Ask Ben: Iterating Over The Characters In A String

Posted October 2, 2006 at 1:57 PM by Ben Nadel

Tags: ColdFusion, Ask Ben

How can I loop over a string and get each character?

What you are trying to do is iterate over the characters in a string value. In ColdFusion, there are several ways to accomplish this. Some are fairly low level while others are more complex. I will quickly discuss three ways here.

First, as always though, let's just build a string to test with:

  • <!--- Set up a string to iterate over. --->
  • <cfset strText = "Oh man! That Libby is one hot mamma!" />

Now, for our testing, we will iterate over each letter and in a bracket, output both the index of the character and the character itself.

ColdFusion Mid() Function Method

Probably the simplest and most commonly used method is to loop over the Length of a string and get the character at a given index:

  • <!--- Loop over the length of the string. --->
  • <cfloop
  • index="intChar"
  • from="1"
  • to="#Len( strText )#"
  • step="1">
  •  
  • <!---
  • Get the character at the given index. The ColdFusion
  • Mid() function takes the string, the starting index
  • and the number of characters to return. In this case,
  • we only want one character, so the length is one.
  • --->
  • <cfset strChar = Mid( strText, intChar, 1 ) />
  •  
  • <!--- Output the character and the index. --->
  • [#intChar#:#strChar#]
  •  
  • </cfloop>

This gives us the following output:

[1:O] [2:h] [3: ] [4:m] [5:a] [6:n] [7:!] [8: ] [9:T] [10:h] [11:a] [12:t] [13: ] [14:L] [15:i] [16:b] [17:b] [18:y] [19: ] [20:i] [21:s] [22: ] [23:o] [24:n] [25:e] [26: ] [27:h] [28:o] [29:t] [30: ] [31:m] [32:a] [33:m] [34:m] [35:a] [36:!]
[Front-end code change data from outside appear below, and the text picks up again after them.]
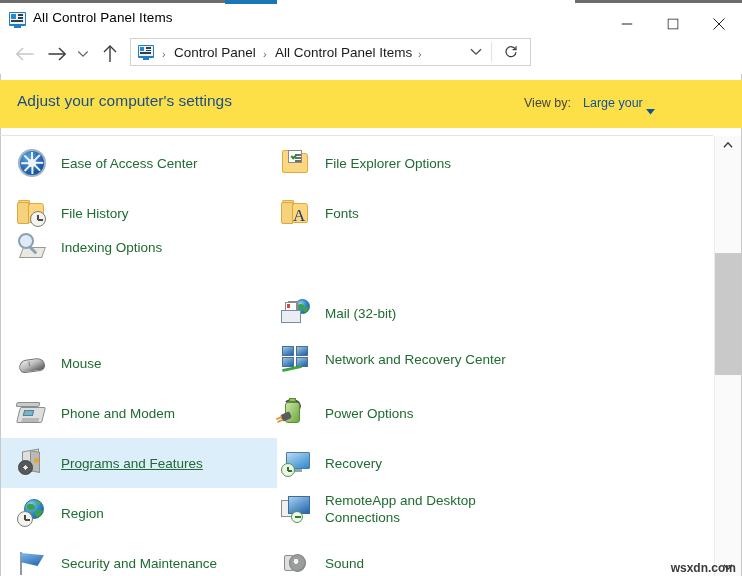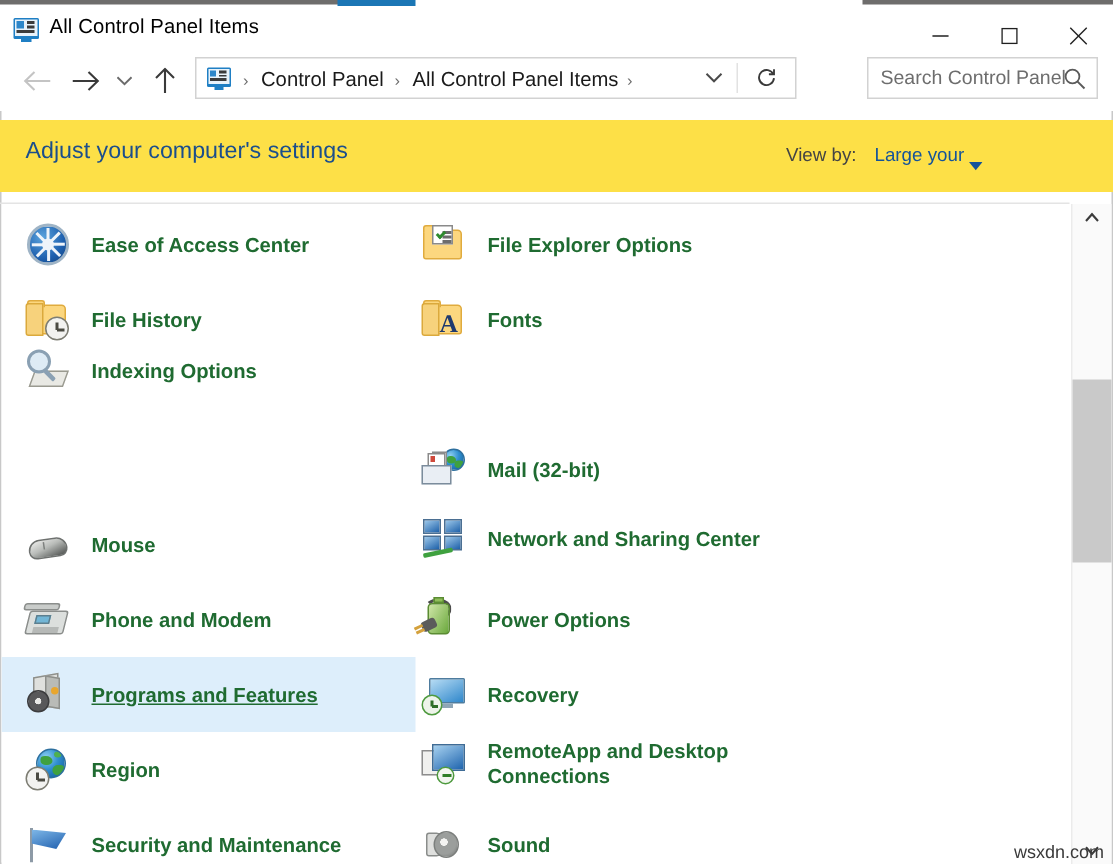"Search Control Panel" div.searchbox { html: <div> <div>Search Control Panel</div> <div> <svg> <circle></circle> <line></line> </svg> </div> </div> -> none }
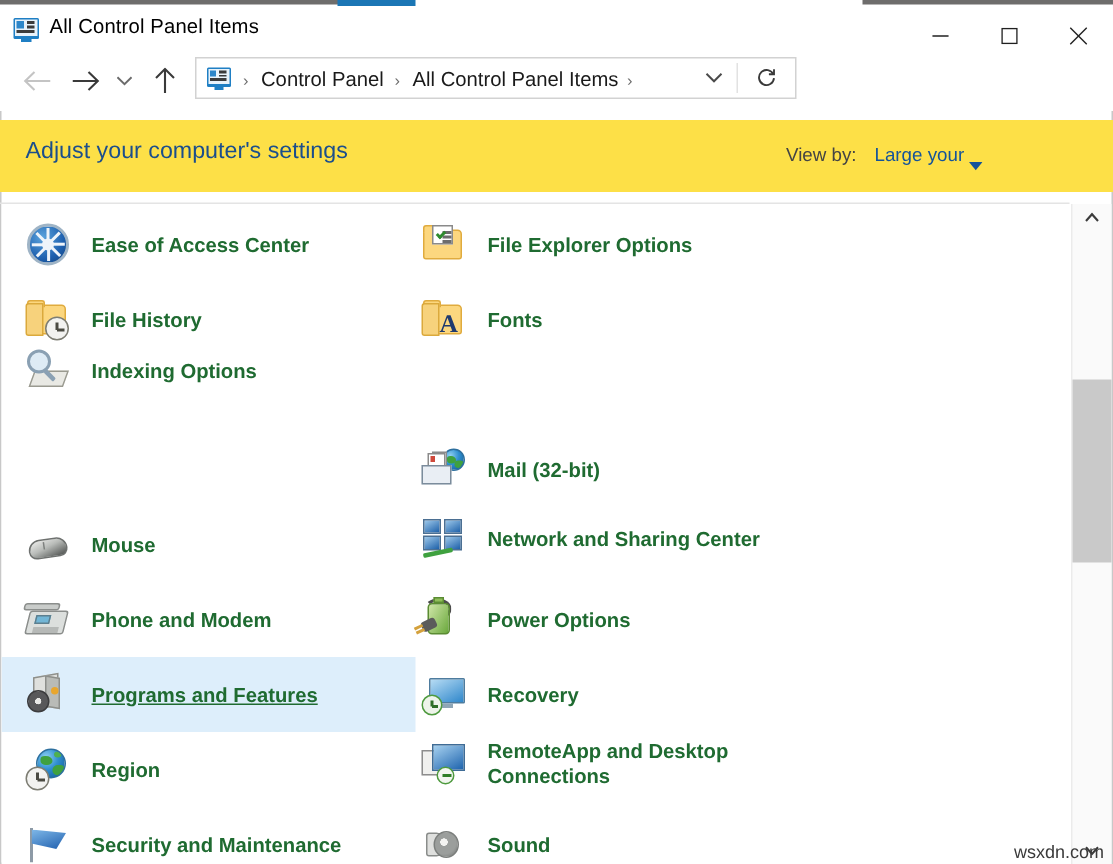"Ease of Access Center" .items { font-weight: bold -> none }
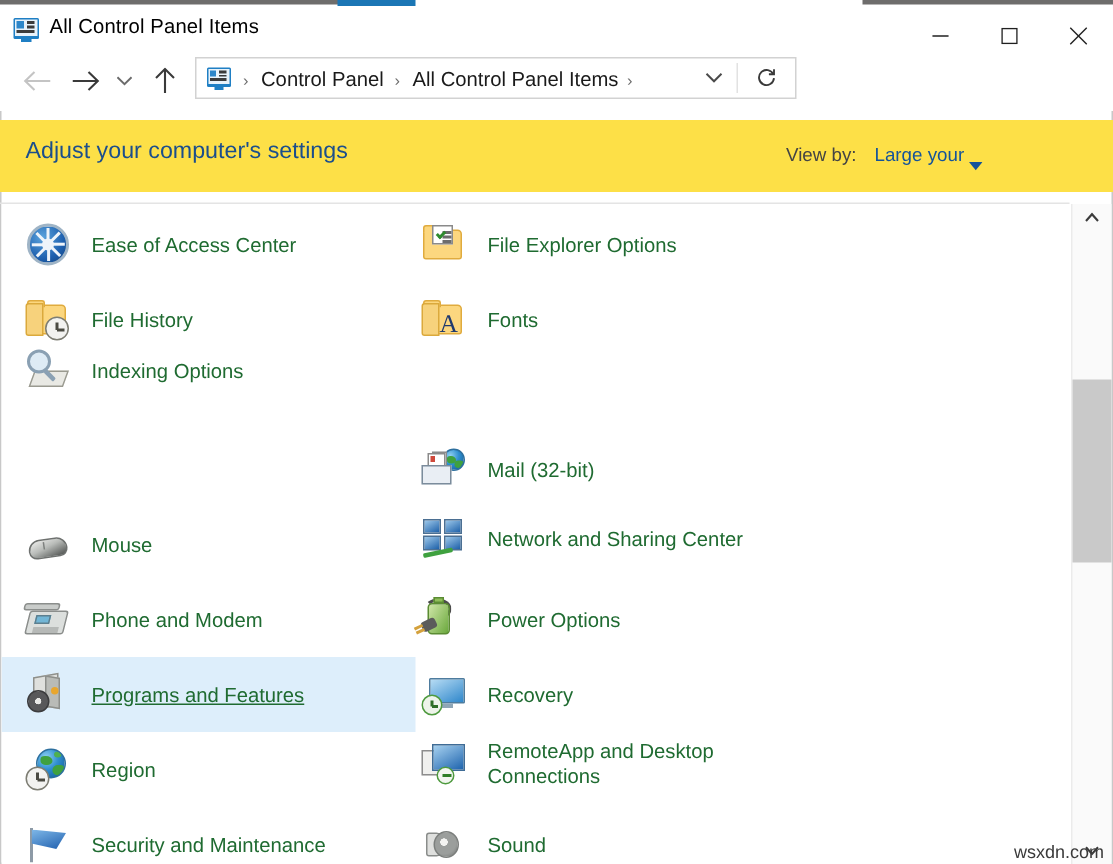"Network and Sharing Center" div.lbl { text: Sharing -> Recovery }
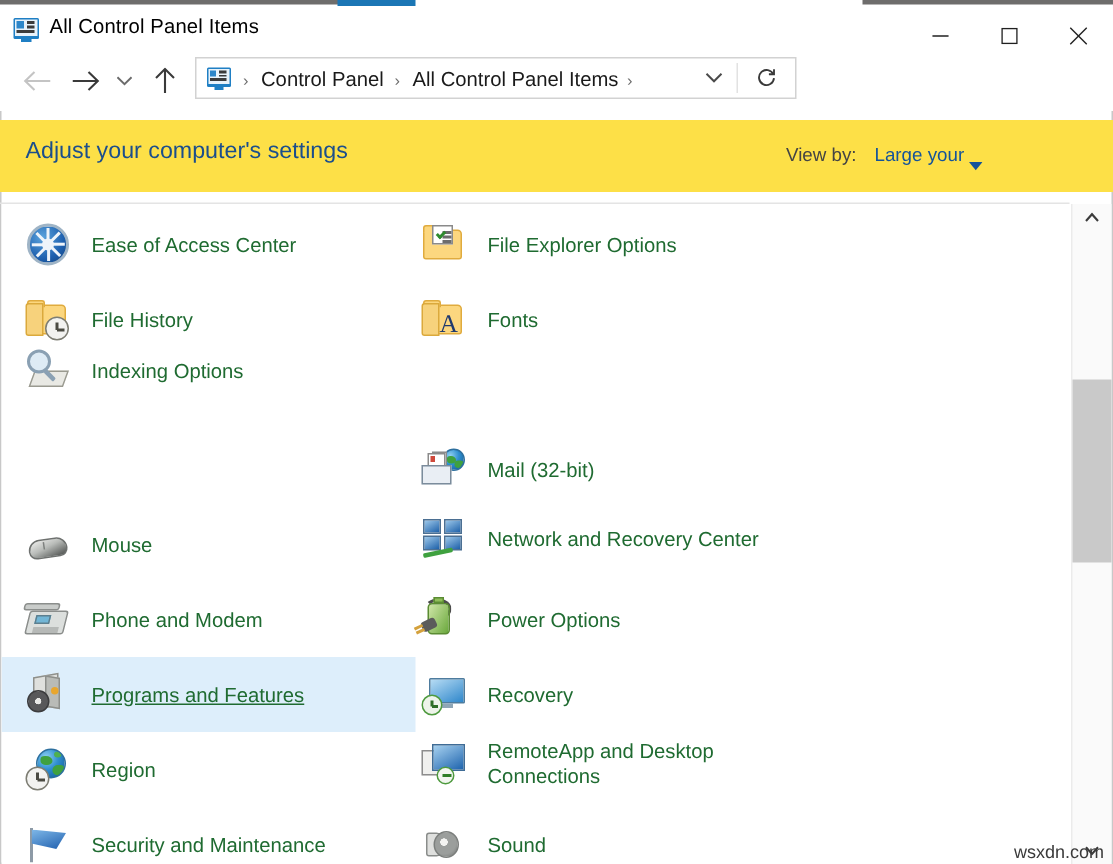"wsxdn.com" .watermark { font-weight: none -> bold }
ColdFusion / Java Byte Array Method

This one takes the complexity up a notch. We are going to convert the string to a byte array where each index holds the byte representation of a single character in the string. Then, instead of looping over the length of the string, we loop over the length of the byte array.

  • <!---
  • Get the byte array from the text string. Here we are
  • directly calling the underlying Java methods of the
  • string object.
  • --->
  • <cfset arrBytes = strText.GetBytes() />
  •  
  • <!---
  • Loop over the byte array as if it were standard
  • ColdFusion array object.
  • --->
  • <cfloop
  • index="intChar"
  • from="1"
  • to="#ArrayLen( arrBytes )#"
  • step="1">
  •  
  • <!---
  • Get the character at the given index. The bytes are
  • ascii representations of the number. We have to get
  • the Char() of those values.
  • --->
  • <cfset strChar = Chr( arrBytes[ intChar ] ) />
  •  
  • <!--- Output character and the index. --->
  • [#intChar#:#strChar#]
  •  
  • </cfloop>

This gives us the same exact output as the first method. As you can see, even though we are returning a Java byte array for the string (which is traditionally indexed at zero), we can treat it as if it were a standard ColdFusion array and start the index at one. ColdFusion rocks for some nice automatic conversions.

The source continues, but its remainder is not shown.